Published on May 18, 2019 by Mukesh Kumar

In this post, we will discuss how to validate request body and input parameter in REST API . It is important to validate incoming data in the REST web services that can cause trouble in the business process or logic. When handling input of a user, input validation is very common and important task.
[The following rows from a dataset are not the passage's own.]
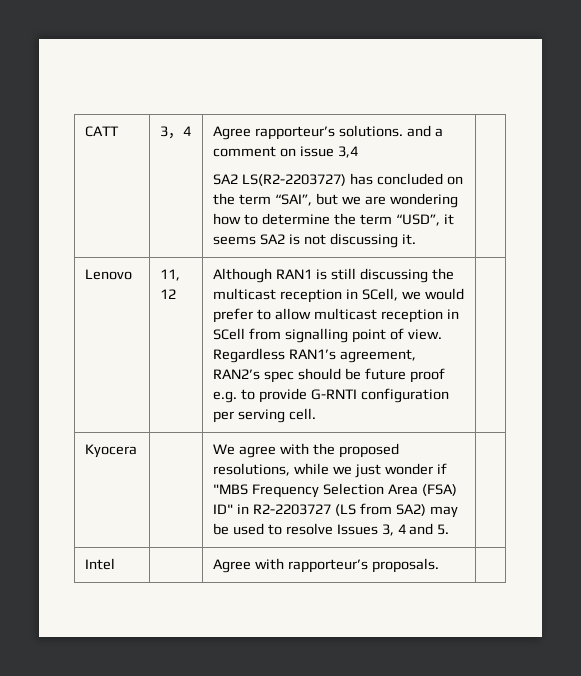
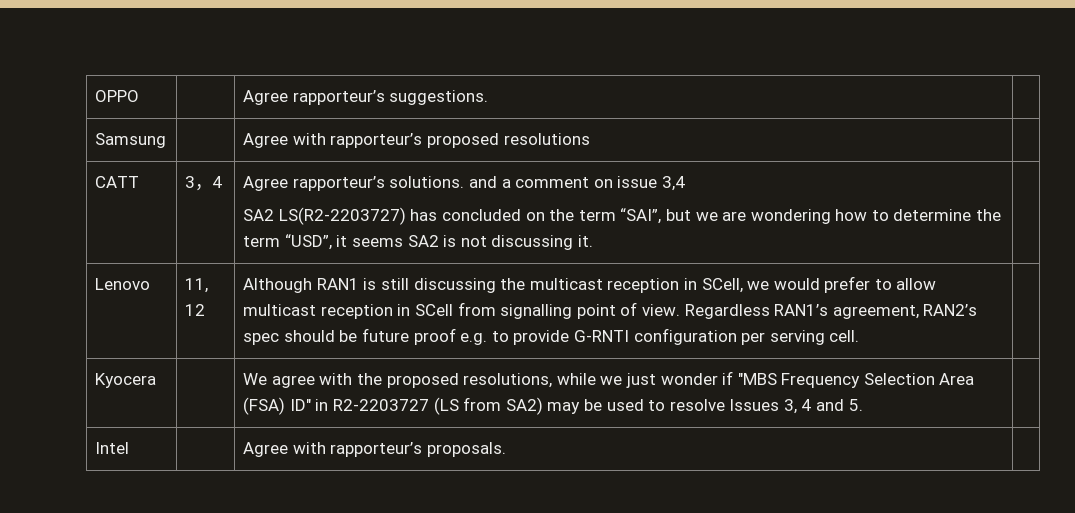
+ OPPO | | Agree rapporteur’s suggestions. |
+ Samsung | | Agree with rapporteur’s proposed resolutions |

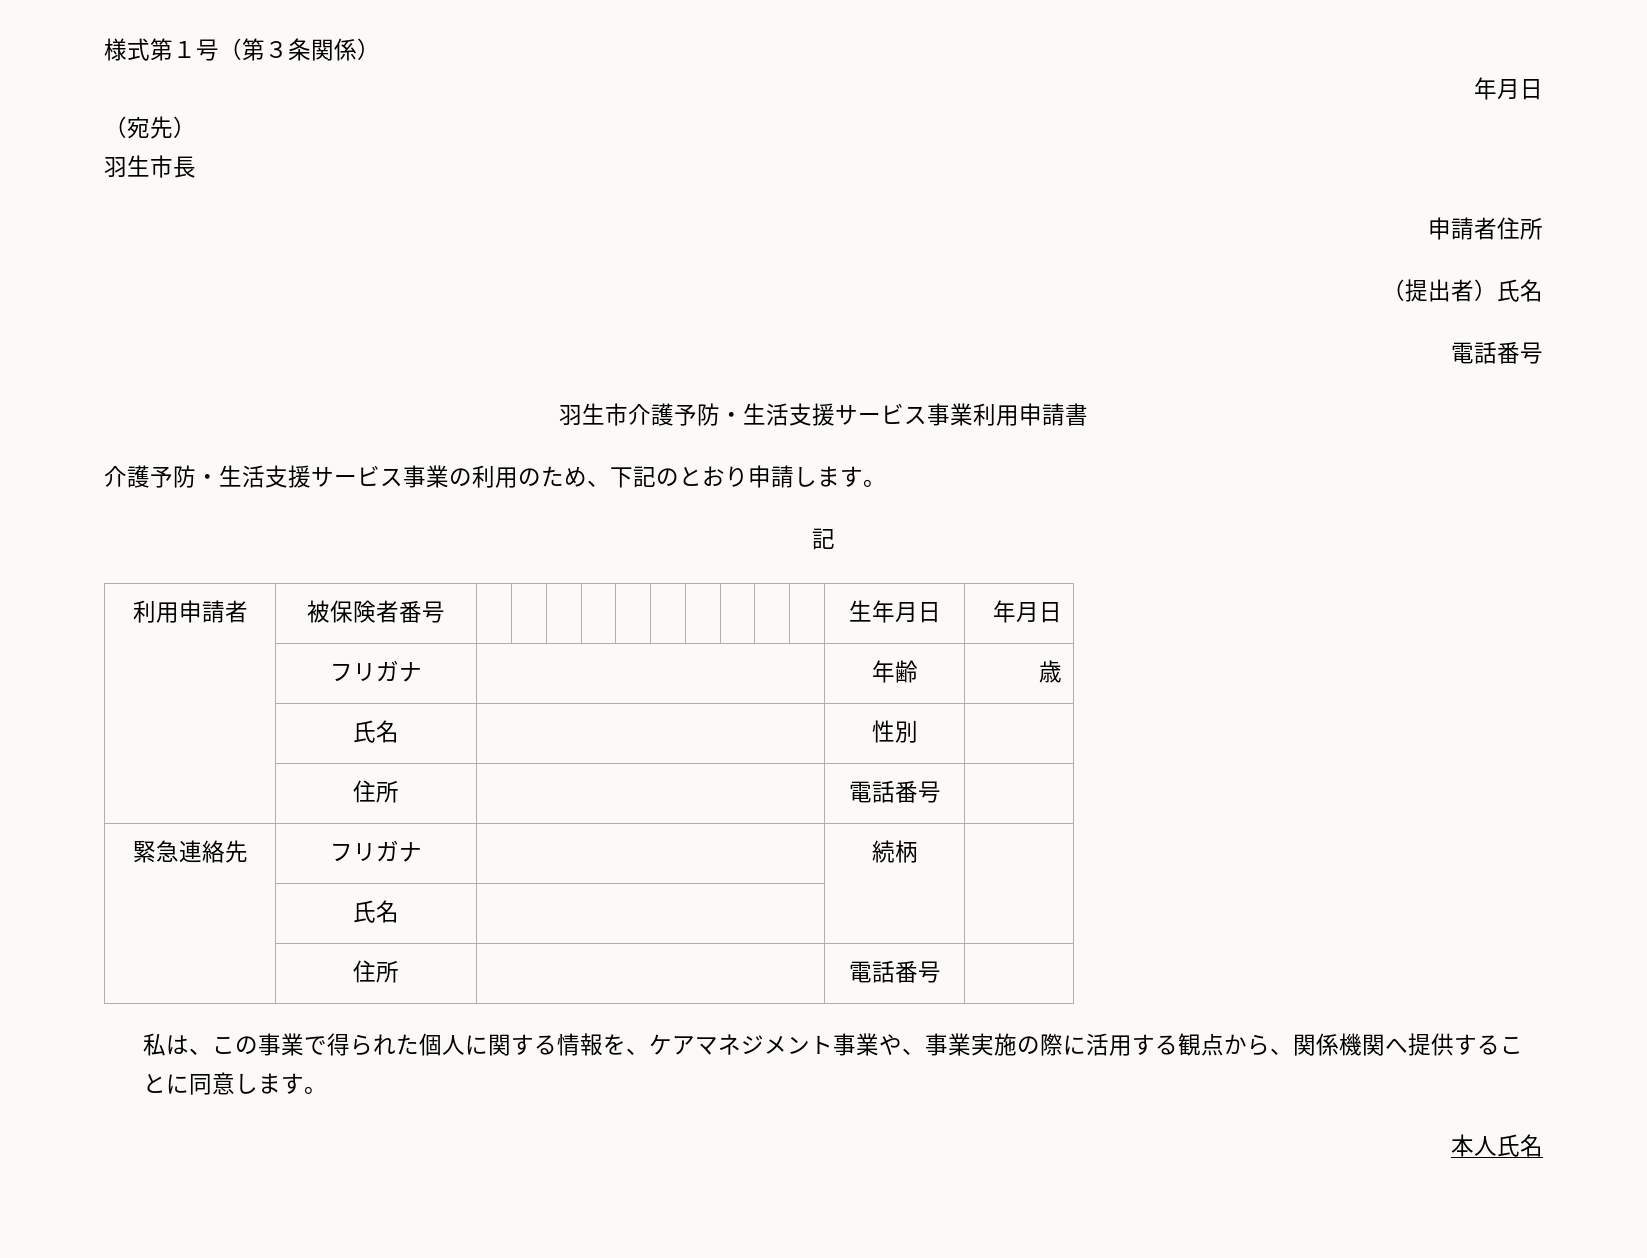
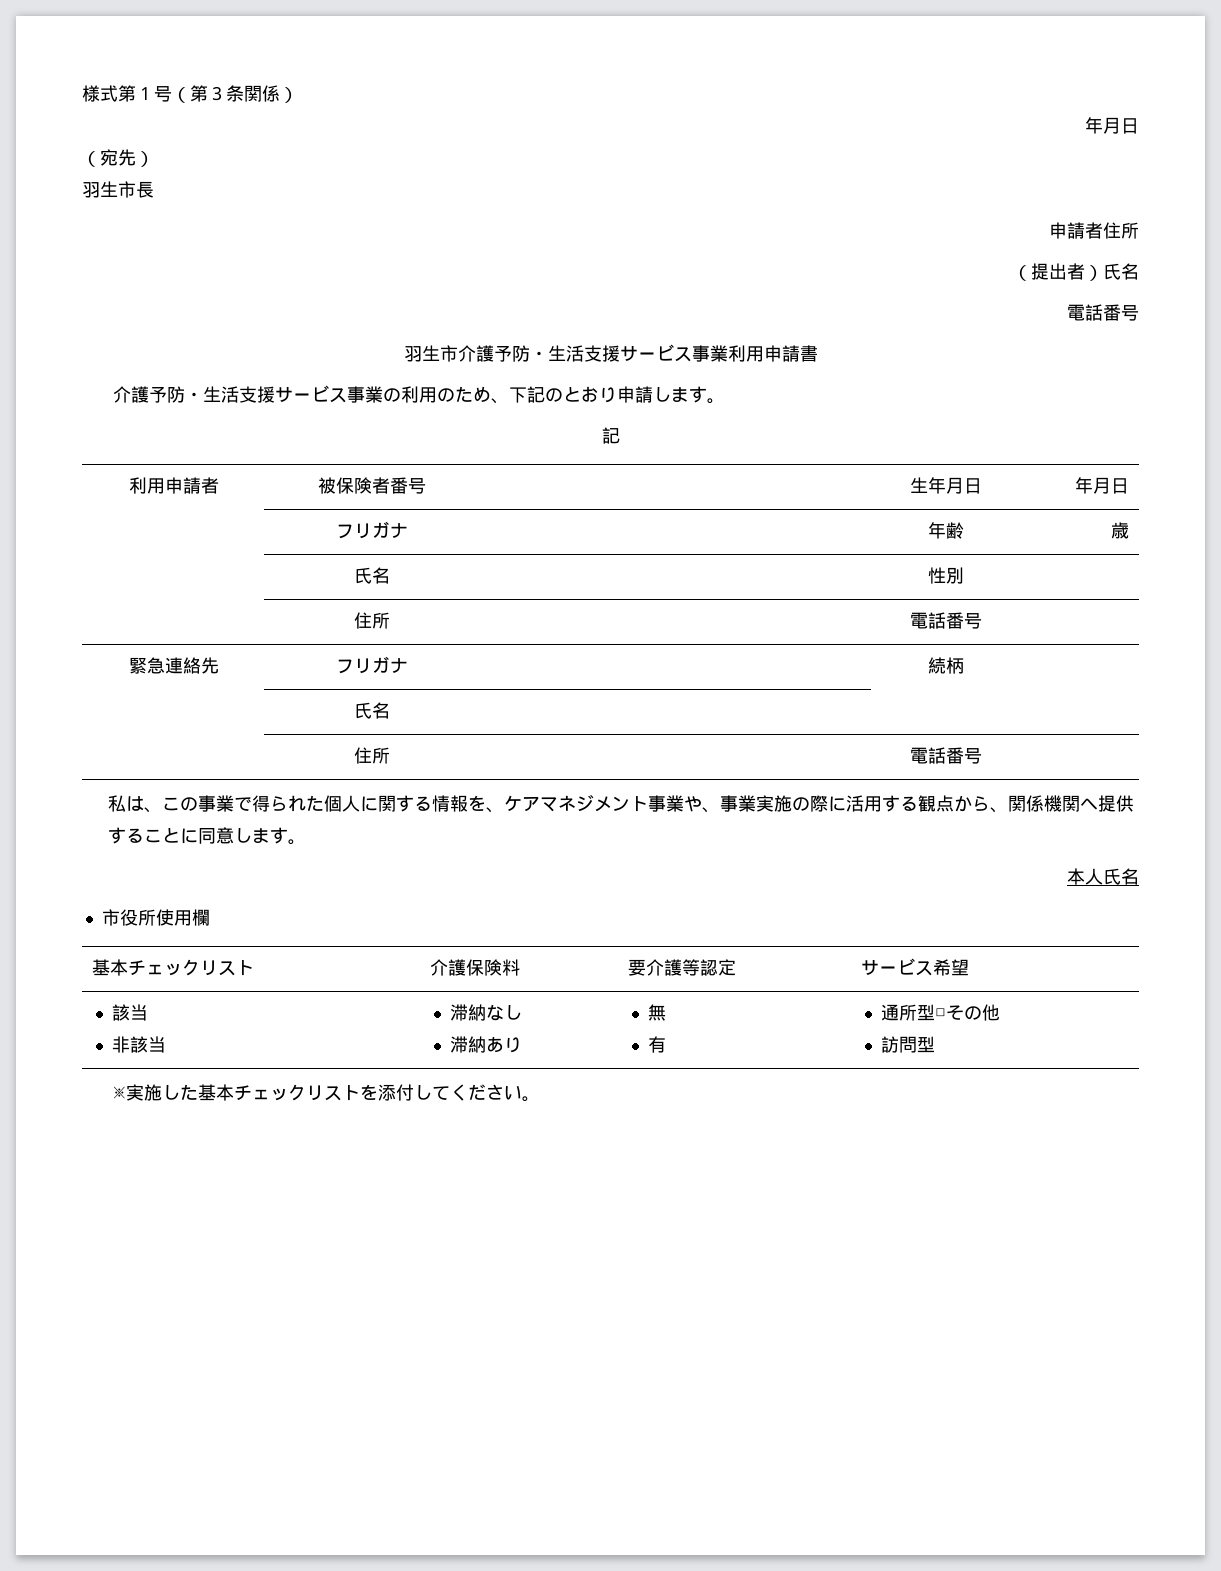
+ 市役所使用欄
+ 基本チェックリスト | 介護保険料 | 要介護等認定 | サービス希望
+ 該当
+ 非該当 | 滞納なし
+ 滞納あり | 無
+ 有 | 通所型□その他
+ 訪問型
+ ※実施した基本チェックリストを添付してください。

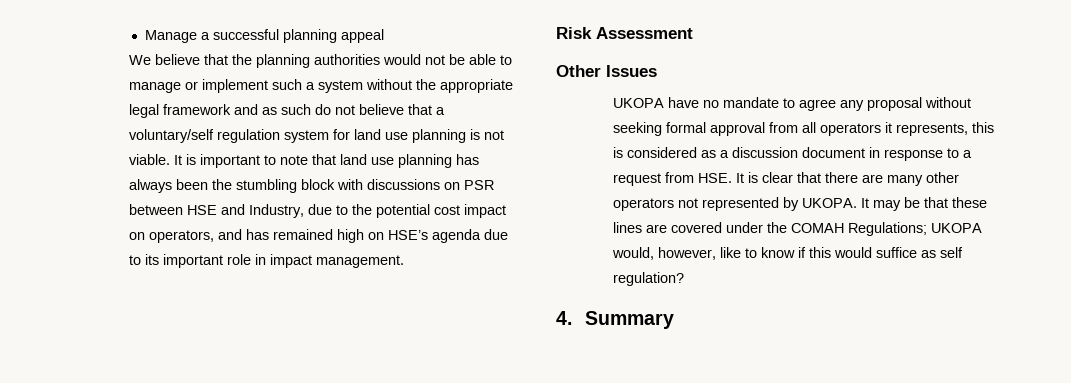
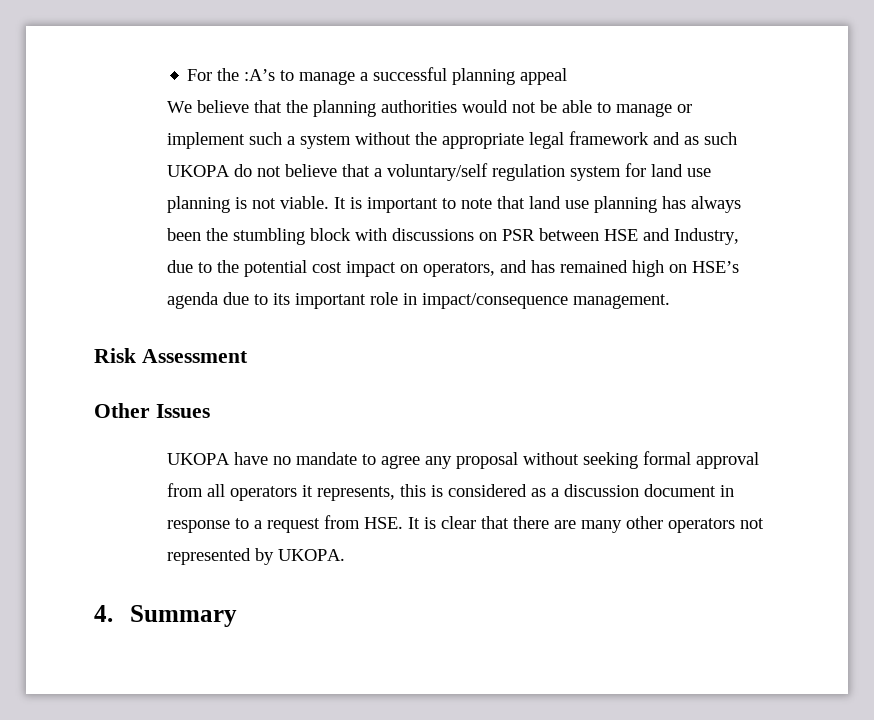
- Manage a successful planning appeal
+ For the :A’s to manage a successful planning appeal
- We believe that the planning authorities would not be able to manage or implement such a system without the appropriate legal framework and as such do not believe that a voluntary/self regulation system for land use planning is not viable.
+ We believe that the planning authorities would not be able to manage or implement such a system without the appropriate legal framework and as such UKOPA do not believe that a voluntary/self regulation system for land use planning is not viable.
- It is important to note that land use planning has always been the stumbling block with discussions on PSR between HSE and Industry, due to the potential cost impact on operators, and has remained high on HSE’s agenda due to its important role in impact management.
+ It is important to note that land use planning has always been the stumbling block with discussions on PSR between HSE and Industry, due to the potential cost impact on operators, and has remained high on HSE’s agenda due to its important role in impact/consequence management.
- It may be that these lines are covered under the COMAH Regulations; UKOPA would, however, like to know if this would suffice as self regulation?

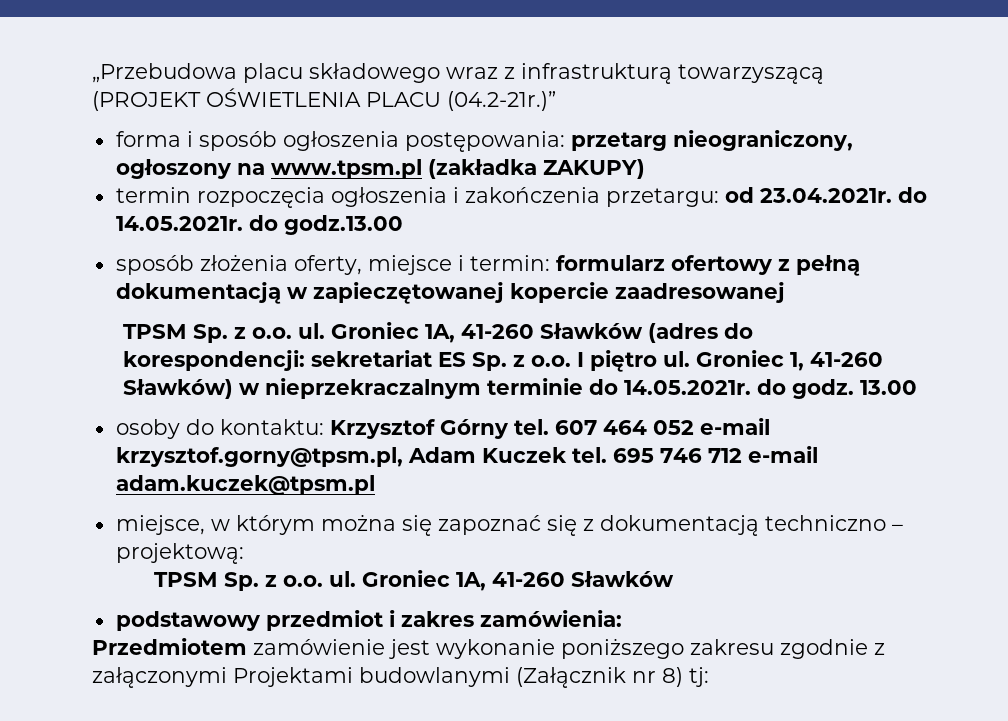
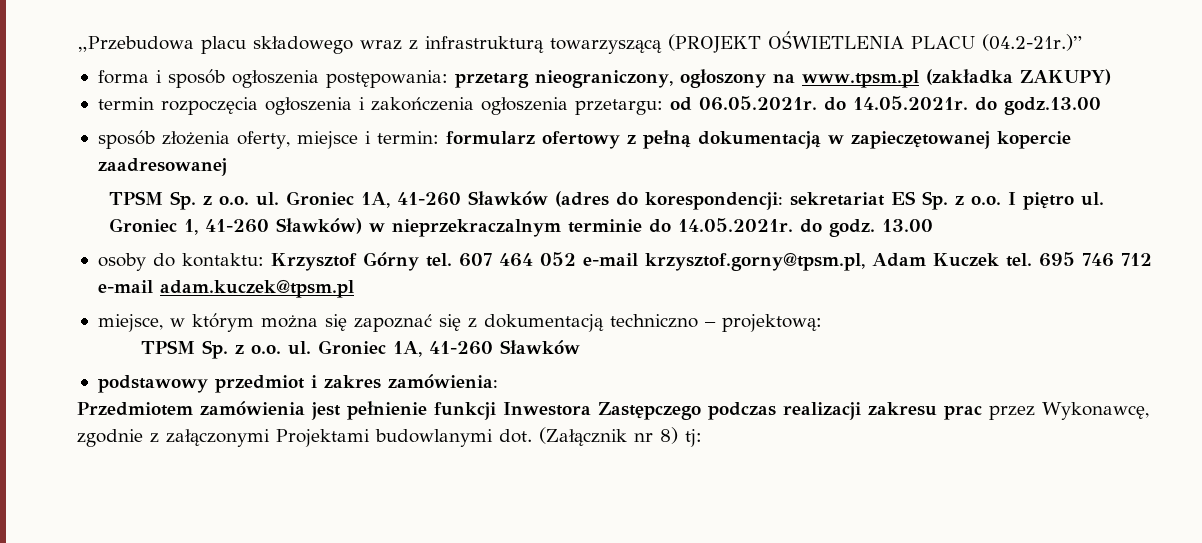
- termin rozpoczęcia ogłoszenia i zakończenia przetargu: od 23.04.2021r. do 14.05.2021r. do godz.13.00
+ termin rozpoczęcia ogłoszenia i zakończenia ogłoszenia przetargu: od 06.05.2021r. do 14.05.2021r. do godz.13.00
- Przedmiotem zamówienie jest wykonanie poniższego zakresu zgodnie z załączonymi Projektami budowlanymi (Załącznik nr 8) tj:
+ Przedmiotem zamówienia jest pełnienie funkcji Inwestora Zastępczego podczas realizacji zakresu prac przez Wykonawcę, zgodnie z załączonymi Projektami budowlanymi dot. (Załącznik nr 8) tj:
For bean validation there are JSR 303 bean validation and JSR-380 specification. JSR-380 contains version 2 of the same specification. With Spring, we can utilize this specification to the fullest extent, and make validation an easier task.

Setting up a project:

To initialize a Spring boot project with bean validation,We need only web dependency. we will use Hibernate Validator Constraints which are already included in our project if you have used Spring Boot to create it and you have added spring-boot-starter-web in your pom.xml file. Since I am going to create a CRUD REST API I will add another dependencies like JPA and Mysql in pom.xml.

Tools and Technologies used for this application :

• STS
• Spring Boot 2.1.3.RELEASE
• Java 1.8
• Maven

Project Structure:

Below are the files used in this project. We will introduce them one by one.

Let's Start development of the project step by step. First we need to create Spring Starter Project in STS. Follow the steps mentioned below to create the Project.

1 : Create Spring Starter Project

The very first step isto create spring starter project. So Open STS (Spring Tool Suite) then click on File -> New -> Spring Starter Project as shown below.

2 : Provide basic details of the project

Next screen that will show up is given below. In that screen provide Name, Group , Artifact ,Description and Package name and click on Finish button. Here 'Artifact is name of the project and 'Group ' is the name of the base package.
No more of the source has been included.